Due diligence is primarily a way to reduce risk exposure. The process ensures that a party is aware of all the details of a transaction before they agree to it. For example, a broker-dealer will give an investor the results of a due diligence report so that the investor is fully informed and cannot hold the broker-dealer responsible for any losses.
Due diligence essentially performs a Strengths­ Weaknesses-Opportunities- Threats (SWOT) analysis of possible business opportunities. It involves the comprehensive assessment of a business opportunity undertaken by interested parties in the business, including prospective buyers and partners. The activity requires an assessment of all relevant business information, such as assets and liabilities in the company’s past and present, and evaluate the financials of the business.

Reasons to conduct Due diligence

Companies conduct Due diligence for several reasons:

  • To authenticate & verify information that was brought up during the deal or investment process
  • To identify potential threat and defect in the deal or investment opportunity and thus avoid a deficient business transaction
  • To procure relevant information regarding company that would be useful in valuing the deal
  • To validate that the deal or investment opportunity is acting accordance to the investment or deal criteria

Tools of due diligence

Evaluating the importance of Due Diligence, the next question that comes to mind is how to go about it and what are the tools for performing due diligence.
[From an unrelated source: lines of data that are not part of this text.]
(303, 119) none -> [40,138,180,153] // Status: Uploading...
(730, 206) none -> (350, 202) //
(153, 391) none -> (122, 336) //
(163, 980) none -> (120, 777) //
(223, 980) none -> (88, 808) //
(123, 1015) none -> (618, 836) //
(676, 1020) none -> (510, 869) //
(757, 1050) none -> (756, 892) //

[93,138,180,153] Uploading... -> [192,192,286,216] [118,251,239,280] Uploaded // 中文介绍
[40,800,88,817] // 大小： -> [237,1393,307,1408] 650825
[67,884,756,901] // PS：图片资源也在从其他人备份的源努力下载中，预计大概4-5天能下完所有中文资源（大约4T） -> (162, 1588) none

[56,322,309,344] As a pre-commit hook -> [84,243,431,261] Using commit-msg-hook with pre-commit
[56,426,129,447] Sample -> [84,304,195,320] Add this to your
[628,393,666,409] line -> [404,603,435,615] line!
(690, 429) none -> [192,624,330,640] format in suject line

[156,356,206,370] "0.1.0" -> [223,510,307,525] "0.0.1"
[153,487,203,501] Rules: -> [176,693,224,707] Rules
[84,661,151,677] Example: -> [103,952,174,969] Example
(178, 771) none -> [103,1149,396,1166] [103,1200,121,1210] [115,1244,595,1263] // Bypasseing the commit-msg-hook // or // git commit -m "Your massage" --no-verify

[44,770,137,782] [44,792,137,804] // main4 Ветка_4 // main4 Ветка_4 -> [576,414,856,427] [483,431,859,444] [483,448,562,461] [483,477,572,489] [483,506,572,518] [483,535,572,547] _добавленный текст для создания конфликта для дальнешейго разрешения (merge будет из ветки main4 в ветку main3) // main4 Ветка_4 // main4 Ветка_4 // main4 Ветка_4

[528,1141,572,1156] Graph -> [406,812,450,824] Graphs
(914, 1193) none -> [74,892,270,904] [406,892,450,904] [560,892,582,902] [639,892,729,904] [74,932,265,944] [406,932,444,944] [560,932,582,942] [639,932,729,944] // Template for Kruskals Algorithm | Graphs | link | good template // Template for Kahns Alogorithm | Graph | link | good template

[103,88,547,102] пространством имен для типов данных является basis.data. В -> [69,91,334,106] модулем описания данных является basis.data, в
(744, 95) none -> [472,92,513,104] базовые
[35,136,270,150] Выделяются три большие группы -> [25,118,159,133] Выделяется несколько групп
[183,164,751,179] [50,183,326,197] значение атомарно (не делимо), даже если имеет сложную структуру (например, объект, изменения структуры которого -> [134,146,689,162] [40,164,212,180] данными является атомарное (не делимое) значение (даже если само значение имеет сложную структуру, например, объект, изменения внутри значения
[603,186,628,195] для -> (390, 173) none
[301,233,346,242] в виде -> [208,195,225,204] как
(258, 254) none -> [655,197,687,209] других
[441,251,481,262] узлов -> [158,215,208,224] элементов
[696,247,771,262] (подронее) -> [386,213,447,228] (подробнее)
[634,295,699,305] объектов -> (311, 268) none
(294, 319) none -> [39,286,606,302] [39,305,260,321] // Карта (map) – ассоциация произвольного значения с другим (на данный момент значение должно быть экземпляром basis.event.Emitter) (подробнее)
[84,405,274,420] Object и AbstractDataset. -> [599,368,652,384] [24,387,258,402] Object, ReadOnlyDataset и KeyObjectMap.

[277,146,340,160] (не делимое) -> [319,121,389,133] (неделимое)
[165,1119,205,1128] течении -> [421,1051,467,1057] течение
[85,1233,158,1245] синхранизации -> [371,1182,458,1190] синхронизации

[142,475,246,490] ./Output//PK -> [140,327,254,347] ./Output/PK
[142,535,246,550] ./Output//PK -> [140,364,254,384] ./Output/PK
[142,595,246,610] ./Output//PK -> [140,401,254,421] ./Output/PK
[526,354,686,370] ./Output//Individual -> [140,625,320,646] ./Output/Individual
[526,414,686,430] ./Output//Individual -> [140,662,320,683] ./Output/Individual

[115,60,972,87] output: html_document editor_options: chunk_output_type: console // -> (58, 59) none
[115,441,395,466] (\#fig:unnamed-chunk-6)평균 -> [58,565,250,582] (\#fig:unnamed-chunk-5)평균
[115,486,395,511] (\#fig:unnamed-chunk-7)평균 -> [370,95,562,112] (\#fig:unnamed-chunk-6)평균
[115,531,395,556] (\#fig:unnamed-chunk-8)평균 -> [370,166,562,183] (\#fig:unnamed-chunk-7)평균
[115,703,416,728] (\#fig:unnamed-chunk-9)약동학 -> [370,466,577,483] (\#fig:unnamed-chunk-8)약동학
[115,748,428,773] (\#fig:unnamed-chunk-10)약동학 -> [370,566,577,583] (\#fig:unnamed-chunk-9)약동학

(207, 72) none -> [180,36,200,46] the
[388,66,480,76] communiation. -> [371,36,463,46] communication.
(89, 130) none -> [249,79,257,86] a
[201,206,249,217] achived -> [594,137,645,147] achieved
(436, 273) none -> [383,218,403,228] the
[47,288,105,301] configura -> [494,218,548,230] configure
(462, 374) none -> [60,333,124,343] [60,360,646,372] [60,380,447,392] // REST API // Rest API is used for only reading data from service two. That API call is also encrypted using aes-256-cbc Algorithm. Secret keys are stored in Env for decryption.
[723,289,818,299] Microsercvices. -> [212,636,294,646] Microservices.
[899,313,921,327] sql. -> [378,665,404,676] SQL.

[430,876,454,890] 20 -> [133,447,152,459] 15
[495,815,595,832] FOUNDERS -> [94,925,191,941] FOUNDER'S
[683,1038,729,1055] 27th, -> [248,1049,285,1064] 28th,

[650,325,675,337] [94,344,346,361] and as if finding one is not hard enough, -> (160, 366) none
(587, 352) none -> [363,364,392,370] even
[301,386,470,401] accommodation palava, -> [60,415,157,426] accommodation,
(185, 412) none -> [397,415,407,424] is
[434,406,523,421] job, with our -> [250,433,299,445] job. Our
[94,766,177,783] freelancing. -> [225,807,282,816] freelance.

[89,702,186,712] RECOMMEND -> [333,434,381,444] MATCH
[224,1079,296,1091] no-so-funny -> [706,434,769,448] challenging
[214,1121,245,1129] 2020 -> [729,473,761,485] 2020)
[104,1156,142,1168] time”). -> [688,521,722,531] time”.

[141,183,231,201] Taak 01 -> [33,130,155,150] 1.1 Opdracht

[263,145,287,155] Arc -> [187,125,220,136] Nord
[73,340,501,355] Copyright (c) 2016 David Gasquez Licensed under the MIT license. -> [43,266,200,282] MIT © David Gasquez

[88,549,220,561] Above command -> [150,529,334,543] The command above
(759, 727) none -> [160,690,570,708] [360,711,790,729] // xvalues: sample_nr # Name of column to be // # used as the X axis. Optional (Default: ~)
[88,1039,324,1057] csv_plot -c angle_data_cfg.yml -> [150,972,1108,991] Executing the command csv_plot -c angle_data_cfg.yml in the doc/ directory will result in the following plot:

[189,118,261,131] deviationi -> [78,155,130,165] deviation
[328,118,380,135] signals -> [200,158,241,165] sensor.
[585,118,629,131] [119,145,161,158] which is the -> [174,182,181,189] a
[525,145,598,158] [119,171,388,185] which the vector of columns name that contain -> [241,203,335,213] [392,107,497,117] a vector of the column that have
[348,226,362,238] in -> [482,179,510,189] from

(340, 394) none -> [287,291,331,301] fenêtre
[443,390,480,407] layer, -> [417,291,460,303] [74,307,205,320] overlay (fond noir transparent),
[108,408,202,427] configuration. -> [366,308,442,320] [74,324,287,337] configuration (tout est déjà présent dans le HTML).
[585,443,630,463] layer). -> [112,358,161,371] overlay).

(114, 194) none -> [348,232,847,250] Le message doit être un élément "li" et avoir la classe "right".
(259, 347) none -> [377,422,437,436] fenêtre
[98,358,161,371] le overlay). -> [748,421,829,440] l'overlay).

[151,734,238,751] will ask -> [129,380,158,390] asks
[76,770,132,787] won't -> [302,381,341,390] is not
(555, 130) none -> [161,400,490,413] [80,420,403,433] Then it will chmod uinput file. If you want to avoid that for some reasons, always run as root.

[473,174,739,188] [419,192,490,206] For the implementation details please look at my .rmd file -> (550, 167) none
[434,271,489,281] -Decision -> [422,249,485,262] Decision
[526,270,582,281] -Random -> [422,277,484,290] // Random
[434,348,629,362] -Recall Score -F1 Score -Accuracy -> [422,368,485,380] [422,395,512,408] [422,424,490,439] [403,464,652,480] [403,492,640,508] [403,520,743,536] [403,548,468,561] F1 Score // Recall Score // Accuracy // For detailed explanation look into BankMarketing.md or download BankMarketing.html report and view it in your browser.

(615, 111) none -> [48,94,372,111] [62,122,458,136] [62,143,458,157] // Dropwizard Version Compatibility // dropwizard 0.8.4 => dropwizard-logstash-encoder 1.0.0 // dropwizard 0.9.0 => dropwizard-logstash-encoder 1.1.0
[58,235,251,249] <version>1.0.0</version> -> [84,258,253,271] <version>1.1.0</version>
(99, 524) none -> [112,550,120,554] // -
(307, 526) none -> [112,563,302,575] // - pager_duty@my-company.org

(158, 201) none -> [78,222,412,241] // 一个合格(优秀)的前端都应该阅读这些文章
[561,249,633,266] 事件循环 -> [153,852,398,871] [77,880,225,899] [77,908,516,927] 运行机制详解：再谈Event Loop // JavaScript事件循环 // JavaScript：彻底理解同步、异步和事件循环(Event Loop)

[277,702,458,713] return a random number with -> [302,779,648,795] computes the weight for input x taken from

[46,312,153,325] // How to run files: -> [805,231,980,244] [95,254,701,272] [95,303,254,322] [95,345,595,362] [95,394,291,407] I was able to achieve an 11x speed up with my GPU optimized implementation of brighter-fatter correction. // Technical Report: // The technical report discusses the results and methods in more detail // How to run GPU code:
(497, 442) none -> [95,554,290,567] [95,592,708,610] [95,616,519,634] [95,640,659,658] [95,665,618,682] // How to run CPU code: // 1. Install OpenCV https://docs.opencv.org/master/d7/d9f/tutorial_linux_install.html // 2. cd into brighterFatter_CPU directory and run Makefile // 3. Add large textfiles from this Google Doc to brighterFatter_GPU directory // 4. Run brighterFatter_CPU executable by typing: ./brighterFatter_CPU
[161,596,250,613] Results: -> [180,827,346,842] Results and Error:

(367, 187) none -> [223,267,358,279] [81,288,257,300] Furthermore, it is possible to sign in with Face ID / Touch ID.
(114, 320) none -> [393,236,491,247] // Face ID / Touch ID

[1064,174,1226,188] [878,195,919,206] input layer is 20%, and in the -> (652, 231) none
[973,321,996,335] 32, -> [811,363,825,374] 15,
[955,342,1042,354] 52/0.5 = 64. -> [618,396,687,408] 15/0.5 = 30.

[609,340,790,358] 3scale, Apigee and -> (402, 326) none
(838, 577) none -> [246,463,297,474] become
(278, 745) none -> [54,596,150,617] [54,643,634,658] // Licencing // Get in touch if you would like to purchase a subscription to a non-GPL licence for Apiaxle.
Due to having complex nature of commercial transactions both local and international no single systematic method can be prescribed as such.

One of the ways to ascertain about it is to put a questionnaire to target company to check about its general and financial health, risks involved in the business of the company.

Another way is the representations and warranties that the seller can be asked to make in the commercial contract.

The third method is to review, in an integrated manner, the financial analysis of the seller’s business with the analysis of the legal risks that are associated with the transaction.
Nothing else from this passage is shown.